(Beginning of DATASET RECORDS)

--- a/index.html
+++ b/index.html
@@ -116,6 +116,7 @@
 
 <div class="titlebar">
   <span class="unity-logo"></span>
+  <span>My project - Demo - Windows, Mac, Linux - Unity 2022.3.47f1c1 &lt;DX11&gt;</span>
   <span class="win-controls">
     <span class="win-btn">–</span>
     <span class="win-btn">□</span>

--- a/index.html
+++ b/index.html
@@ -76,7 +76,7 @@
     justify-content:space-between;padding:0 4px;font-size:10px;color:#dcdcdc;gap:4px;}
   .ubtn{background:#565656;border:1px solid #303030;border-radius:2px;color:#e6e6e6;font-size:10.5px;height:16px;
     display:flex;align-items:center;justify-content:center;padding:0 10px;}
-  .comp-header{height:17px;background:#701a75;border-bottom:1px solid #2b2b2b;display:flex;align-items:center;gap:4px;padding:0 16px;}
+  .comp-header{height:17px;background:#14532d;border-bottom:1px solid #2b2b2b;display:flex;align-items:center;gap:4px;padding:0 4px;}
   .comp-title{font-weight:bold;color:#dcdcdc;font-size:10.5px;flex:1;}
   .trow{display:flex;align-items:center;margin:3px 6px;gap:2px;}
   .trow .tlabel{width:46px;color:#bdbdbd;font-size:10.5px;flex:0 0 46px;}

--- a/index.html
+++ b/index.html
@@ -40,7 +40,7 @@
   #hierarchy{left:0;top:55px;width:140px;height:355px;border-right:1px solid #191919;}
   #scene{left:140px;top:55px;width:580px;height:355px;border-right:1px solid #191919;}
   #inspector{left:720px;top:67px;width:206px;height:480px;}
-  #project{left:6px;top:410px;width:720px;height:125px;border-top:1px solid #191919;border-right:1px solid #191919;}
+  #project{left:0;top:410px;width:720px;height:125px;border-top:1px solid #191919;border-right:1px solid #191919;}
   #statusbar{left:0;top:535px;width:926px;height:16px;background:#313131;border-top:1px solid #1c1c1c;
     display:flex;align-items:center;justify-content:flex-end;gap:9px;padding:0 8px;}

(End of DATASET RECORDS)

--- EXERCISE GOAL ---
Which lines of the records above hold the word "items"? Copy each of them.

--- COMPLETED TASK ---
     display:flex;align-items:center;justify-content:center;padding:0 10px;}
-  .comp-header{height:17px;background:#701a75;border-bottom:1px solid #2b2b2b;display:flex;align-items:center;gap:4px;padding:0 16px;}
+  .comp-header{height:17px;background:#14532d;border-bottom:1px solid #2b2b2b;display:flex;align-items:center;gap:4px;padding:0 4px;}
   .trow{display:flex;align-items:center;margin:3px 6px;gap:2px;}
     display:flex;align-items:center;justify-content:flex-end;gap:9px;padding:0 8px;}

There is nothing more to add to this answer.